A long pause. The shadows deepen in the room, increasing that sense of uncertainty and anxiety which envelops the four masqueraders and distances them ever further from the great Masquerader who remains absorbed in the contemplation of a terrible sadness that is not his alone but that of all mankind.

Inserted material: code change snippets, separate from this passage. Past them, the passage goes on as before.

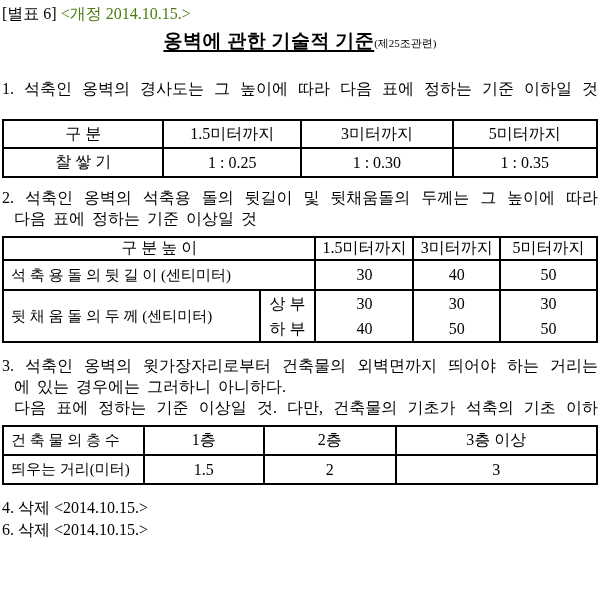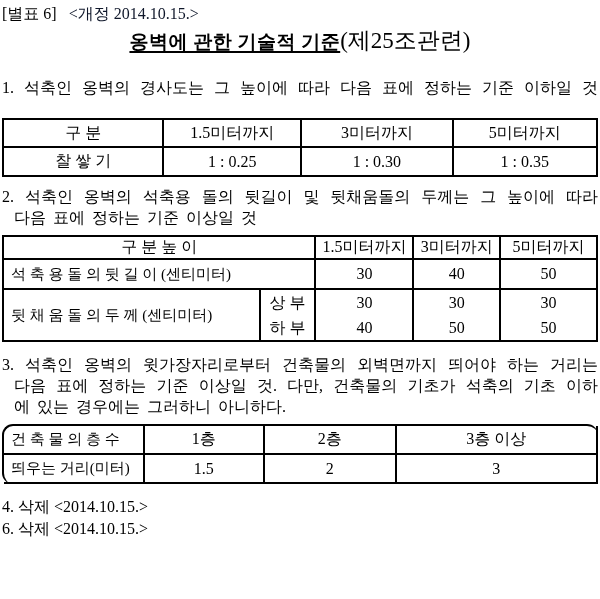"<개정 2014.10.15.>" .rev-date { color: #0f172a -> #4d7c0f; margin-left: 12px -> 4px }
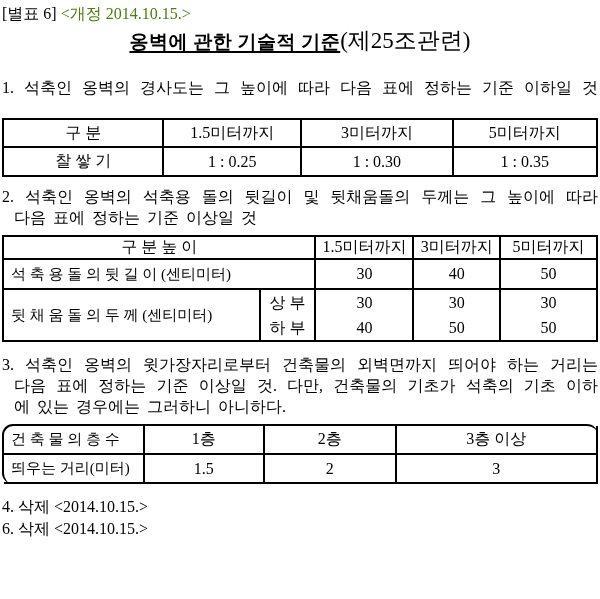"(제25조관련)" .title-sub { font-size: 23px -> 11px }
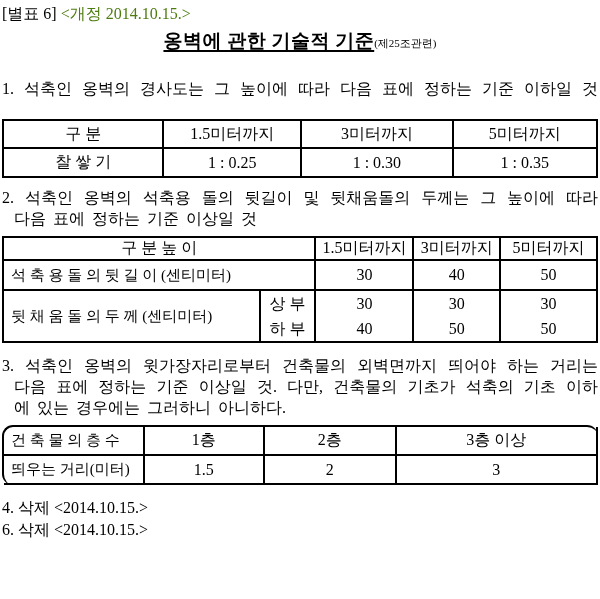"다음 표에 정하는 기준 이상일 것." div.para { order: before "에 있는 경우에는 그러하니 아니하다." -> after "에 있는 경우에는 그러하니 아니하다." }
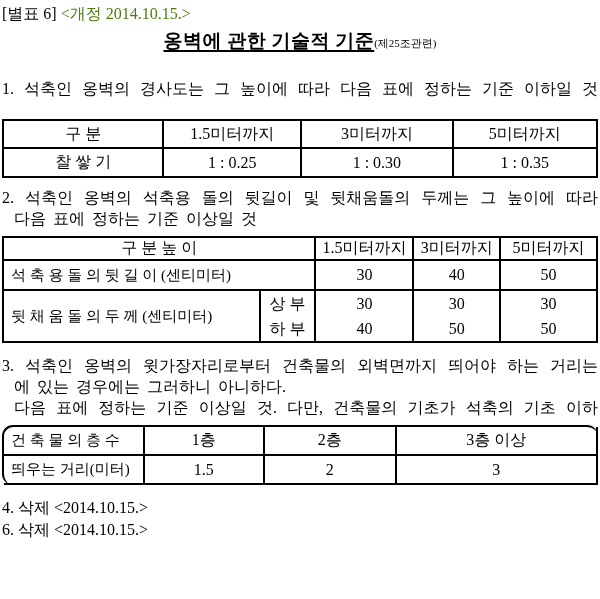"건 축 물 의 층" .t3 { border-radius: 11px -> none }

At last he pulls himself together, seems to look for the four whom he no longer feels around him, and says:

HENRY IV
. It’s gone dark in here.

ORDULPH
[
coming forward at once
]. Shall I go and get the lamp?

HENRY IV
[
ironic
]. The lamp, yes … you think that I don’t know that as soon as I turn my back and go off to bed holding my oil lamp, you go and switch on the electric light for yourselves, here and in the throne room too? I pretend not to see it.

ORDULPH
. Ah, so you’d rather …

HENRY IV
. No, it would dazzle me. I want my lamp.

ORDULPH
. Right. It will already be waiting for you, here behind the door.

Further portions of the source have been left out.